🤖 AI Summary
This paper addresses the challenge of statistical inference for nonsmooth M-estimators—such as quantile regression and AUC maximization—in federated learning, where raw data cannot be shared across sites. We propose a privacy-preserving distributed inference framework comprising two-stage random perturbation, heterogeneity-aware adaptive source-site selection, Lasso-weighted estimator fusion, and MCMC sampling. Theoretically, our estimator is proven to be consistent and asymptotically normal, and possesses the oracle property—thereby avoiding negative transfer and achieving asymptotically optimal efficiency. Extensive simulations and real-world analysis of type 2 diabetes data demonstrate that our method significantly improves both parameter and variance estimation accuracy over existing approaches, particularly under strong data heterogeneity and limited local sample sizes.
📝 Abstract
We propose a novel sampling-based federated learning framework for statistical inference on M-estimators with non-smooth objective functions, which frequently arise in modern statistical applications such as quantile regression and AUC maximization.
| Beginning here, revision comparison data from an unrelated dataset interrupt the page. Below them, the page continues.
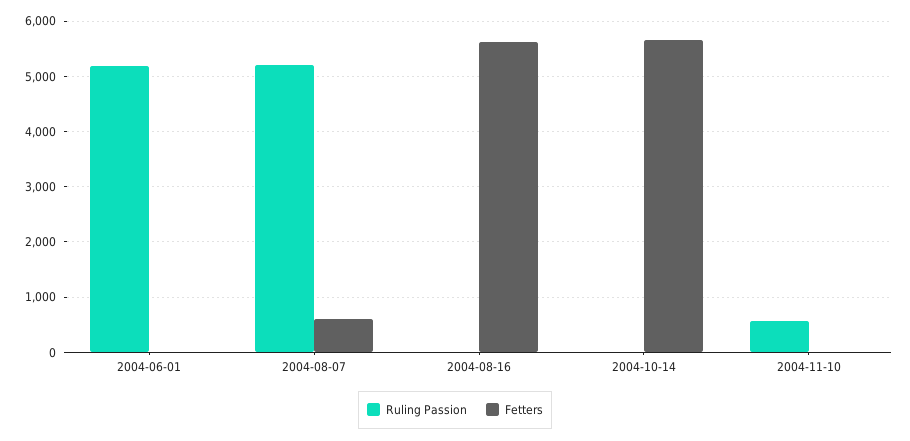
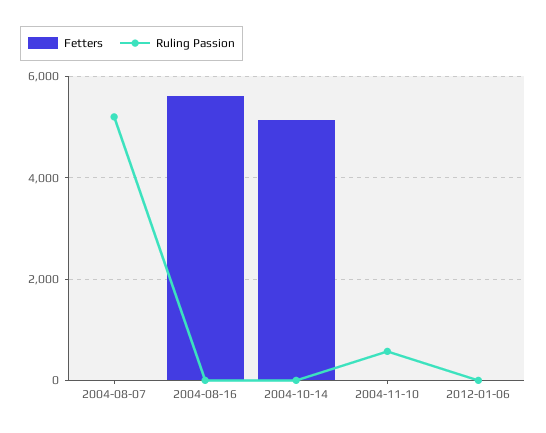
Ruling Passion, 2004-06-01: 5200 -> none
Fetters, 2004-06-01: 0 -> none
Fetters, 2004-08-07: 600 -> 0
Fetters, 2004-10-14: 5600 -> 5200
Fetters, 2012-01-06: none -> 0
Ruling Passion, 2012-01-06: none -> 0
Classical inference methods for such estimators are often computationally intensive or require nonparametric estimation of nuisance quantities. Our approach circumvents these challenges by leveraging Markov Chain Monte Carlo (MCMC) sampling and a second-stage perturbation scheme to efficiently estimate both the parameter of interest and its variance. In the presence of multiple sites with data-sharing constraints, we introduce an adaptive strategy to borrow information from potentially heterogeneous source sites without transferring individual-level data. This strategy selects source sites based on a dissimilarity measure and constructs an optimally weighted estimator using a lasso regularization. The resulting estimator has an oracle property, i.e., it achieves the optimal asymptotical efficiency by borrowing information from eligible sites while guarding against negative transfer. We establish consistency and asymptotic normality of our proposed estimators and validate the method through extensive simulations and a real-data application on type 2 diabetes. Our results demonstrate substantial gains in inference precision and underscore the importance of inclusive, data-adaptive analysis frameworks in federated learning settings.